> _DIRECTIONS FOR THIS TASK_
All of the records below are to be given again word for word, with the pictures removed.

> _DATA EXCERPTS_
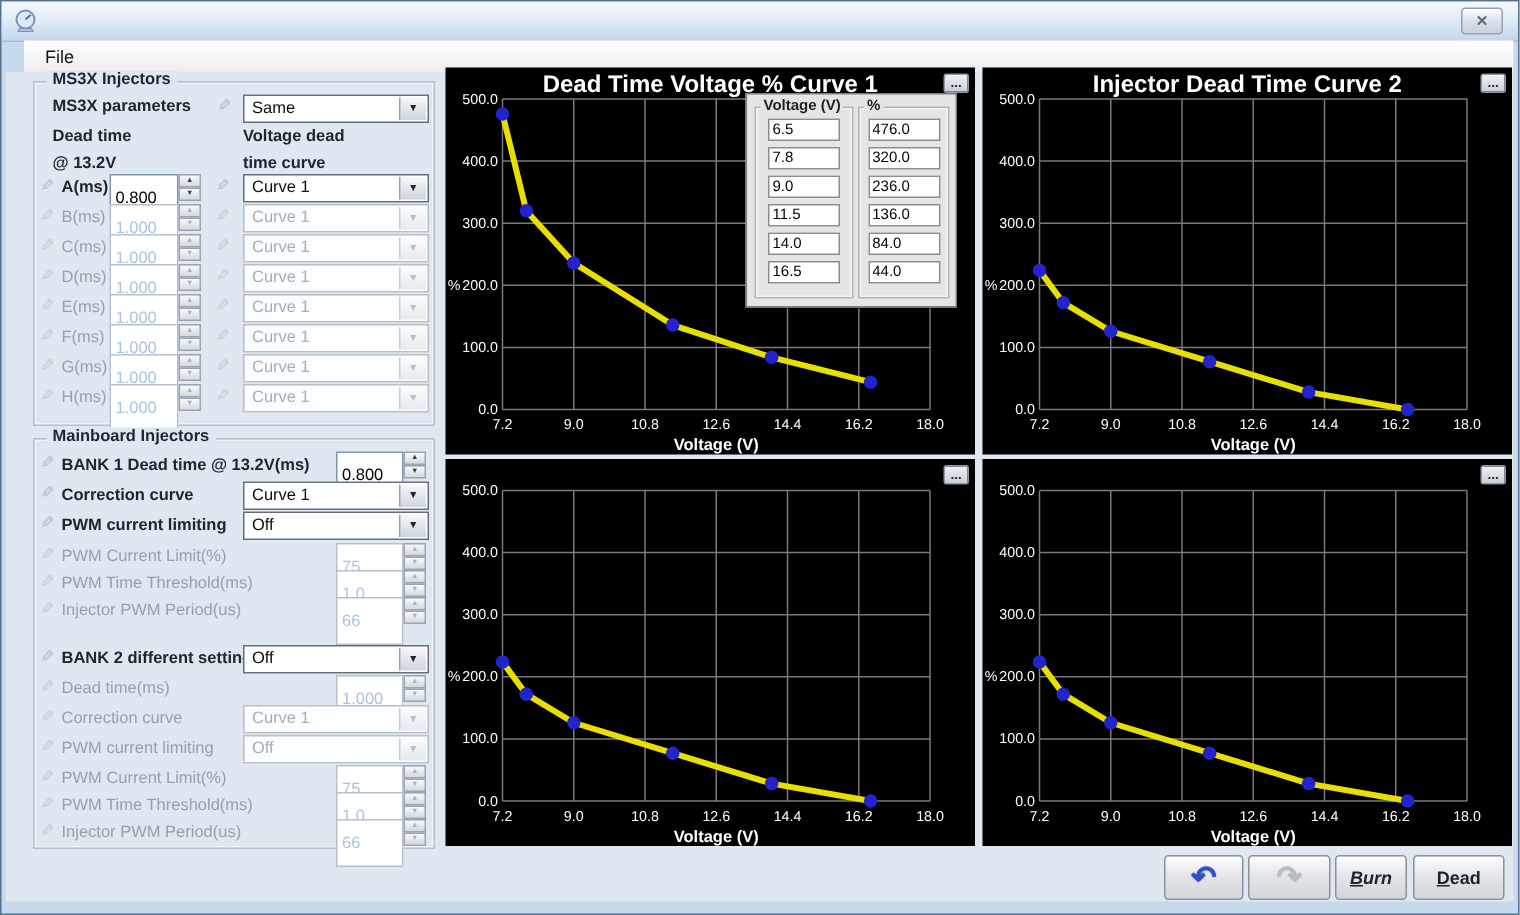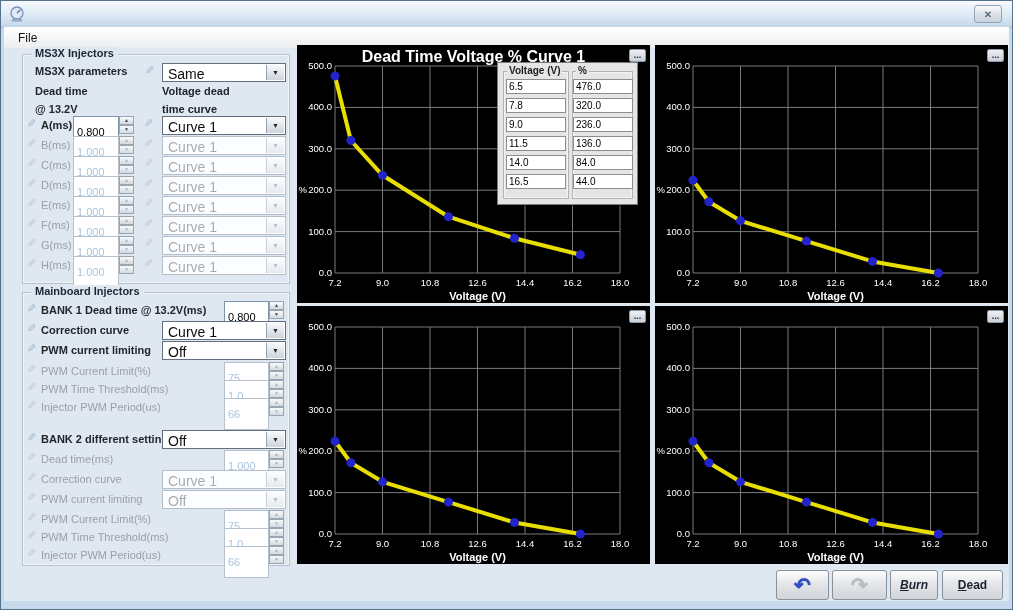--- a/index.html
+++ b/index.html
@@ -13,7 +13,7 @@
     background:linear-gradient(#fafcfe,#dbe2ea 50%,#c9d2dc);border:1px solid #93a2b4;border-radius:3px;
     font:bold 10px "Liberation Sans",sans-serif;color:#5c6b7c;text-align:center;line-height:15px;padding:0;cursor:default;}
   
-  .menubar{position:absolute;left:3px;top:26px;right:3px;height:21px;
+  .menubar{position:absolute;left:15px;top:26px;right:3px;height:21px;
     background:linear-gradient(#ffffff,#ebedef);border-bottom:1px solid #cdd3da;}
   .menu-file{position:absolute;left:9px;top:3px;font-size:12px;color:#141414;padding:1px 5px;}
   

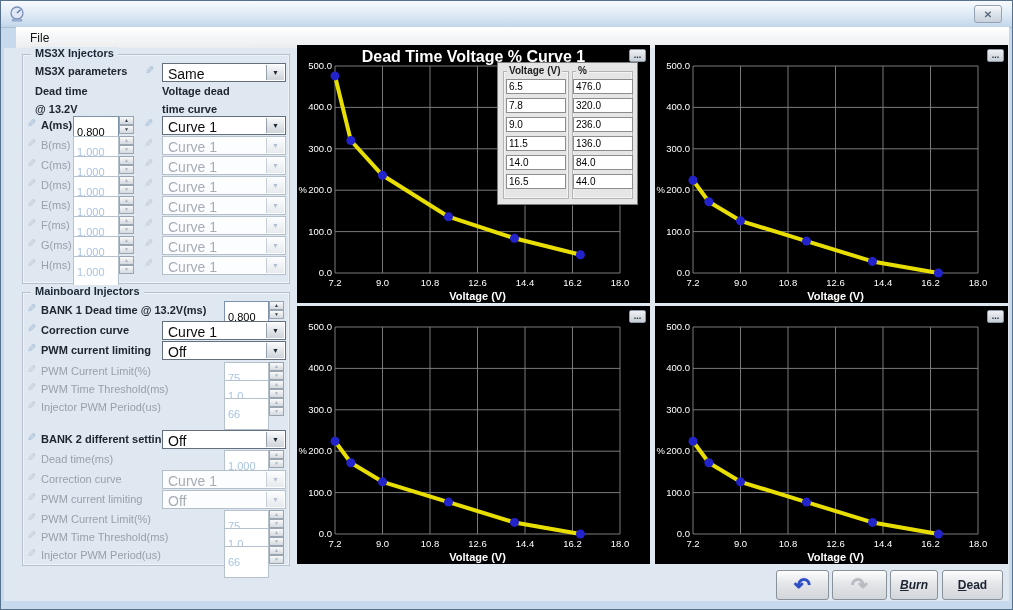--- a/index.html
+++ b/index.html
@@ -490,6 +490,7 @@
         <circle cx="217.44444444444443" cy="216.408" r="4.5" fill="#2323cc"></circle>
         <circle cx="283.4166666666667" cy="228" r="4.5" fill="#2323cc"></circle>
       </svg>
+      <div class="chart-title">Injector Dead Time Curve 2</div>
       <button class="dots-btn">...</button>
     </div>
     <div class="chart-panel" style="left: 296px; top: 305px;">

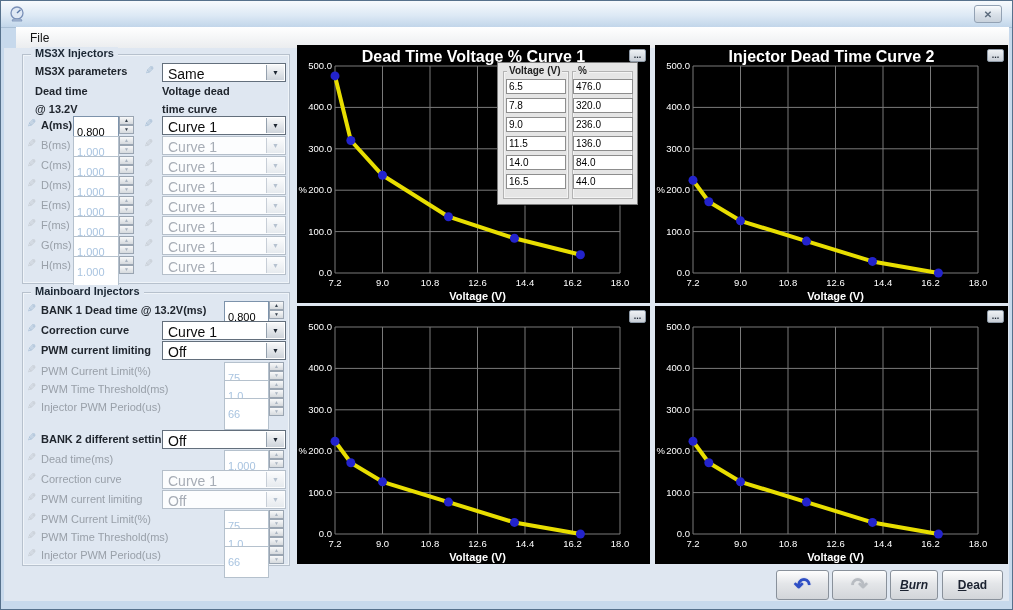--- a/index.html
+++ b/index.html
@@ -42,7 +42,7 @@
   .spinwrap.off .spin-b{color:#a9b4c1;}
   
   .select{position:absolute;box-sizing:border-box;border:1px solid #636f7c;background:#fff;height:19px;}
-  .sel-text{position:absolute;left:5px;top:2px;font-size:14px;color:#0d0d0d;white-space:nowrap;}
+  .sel-text{position:absolute;left:5px;top:2px;font-size:11px;color:#0d0d0d;white-space:nowrap;}
   .sel-arrow{position:absolute;right:1px;top:1px;bottom:1px;width:17px;
     background:linear-gradient(#f7f8f9,#ced4db);border-left:1px solid #95a1ae;
     font-size:7px;color:#1d2631;display:flex;align-items:center;justify-content:center;}

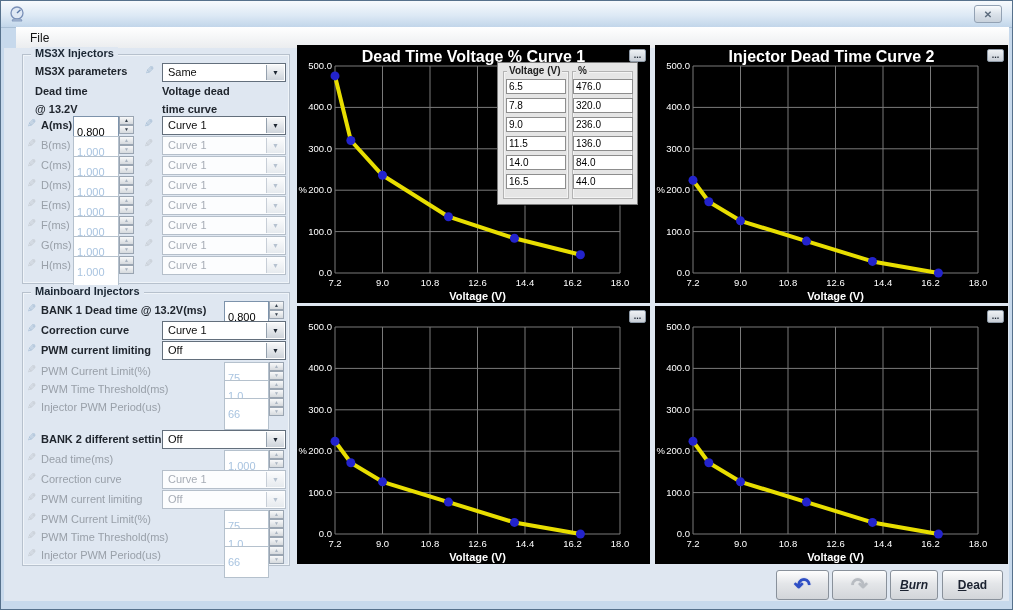--- a/index.html
+++ b/index.html
@@ -65,7 +65,7 @@
   .ovbox.p{left:74px;width:59px;}
   .ovlegend{position:absolute;top:-7px;left:3px;background:#e5e5e5;padding:0 2px;
     font-size:10px;font-weight:bold;color:#1f1f1f;white-space:nowrap;}
-  .ovin{display:block;width:60px;height:15px;box-sizing:border-box;margin:4px auto 0;
+  .ovin{display:block;width:48px;height:15px;box-sizing:border-box;margin:4px auto 0;
     border:1px solid #8d8d8d;font:10px "Liberation Sans",sans-serif;padding:0 2px;background:#fff;color:#000;outline:none;}
   .ovin:first-of-type{margin-top:7px;}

> _EXPECTED OUTPUT_
--- a/index.html
+++ b/index.html
@@ -13,7 +13,7 @@
     background:linear-gradient(#fafcfe,#dbe2ea 50%,#c9d2dc);border:1px solid #93a2b4;border-radius:3px;
     font:bold 10px "Liberation Sans",sans-serif;color:#5c6b7c;text-align:center;line-height:15px;padding:0;cursor:default;}
   
-  .menubar{position:absolute;left:3px;top:26px;right:3px;height:21px;
+  .menubar{position:absolute;left:15px;top:26px;right:3px;height:21px;
     background:linear-gradient(#ffffff,#ebedef);border-bottom:1px solid #cdd3da;}
   .menu-file{position:absolute;left:9px;top:3px;font-size:12px;color:#141414;padding:1px 5px;}
   

--- a/index.html
+++ b/index.html
@@ -490,6 +490,7 @@
         <circle cx="217.44444444444443" cy="216.408" r="4.5" fill="#2323cc"></circle>
         <circle cx="283.4166666666667" cy="228" r="4.5" fill="#2323cc"></circle>
       </svg>
+      <div class="chart-title">Injector Dead Time Curve 2</div>
       <button class="dots-btn">...</button>
     </div>
     <div class="chart-panel" style="left: 296px; top: 305px;">

--- a/index.html
+++ b/index.html
@@ -42,7 +42,7 @@
   .spinwrap.off .spin-b{color:#a9b4c1;}
   
   .select{position:absolute;box-sizing:border-box;border:1px solid #636f7c;background:#fff;height:19px;}
-  .sel-text{position:absolute;left:5px;top:2px;font-size:14px;color:#0d0d0d;white-space:nowrap;}
+  .sel-text{position:absolute;left:5px;top:2px;font-size:11px;color:#0d0d0d;white-space:nowrap;}
   .sel-arrow{position:absolute;right:1px;top:1px;bottom:1px;width:17px;
     background:linear-gradient(#f7f8f9,#ced4db);border-left:1px solid #95a1ae;
     font-size:7px;color:#1d2631;display:flex;align-items:center;justify-content:center;}

--- a/index.html
+++ b/index.html
@@ -65,7 +65,7 @@
   .ovbox.p{left:74px;width:59px;}
   .ovlegend{position:absolute;top:-7px;left:3px;background:#e5e5e5;padding:0 2px;
     font-size:10px;font-weight:bold;color:#1f1f1f;white-space:nowrap;}
-  .ovin{display:block;width:60px;height:15px;box-sizing:border-box;margin:4px auto 0;
+  .ovin{display:block;width:48px;height:15px;box-sizing:border-box;margin:4px auto 0;
     border:1px solid #8d8d8d;font:10px "Liberation Sans",sans-serif;padding:0 2px;background:#fff;color:#000;outline:none;}
   .ovin:first-of-type{margin-top:7px;}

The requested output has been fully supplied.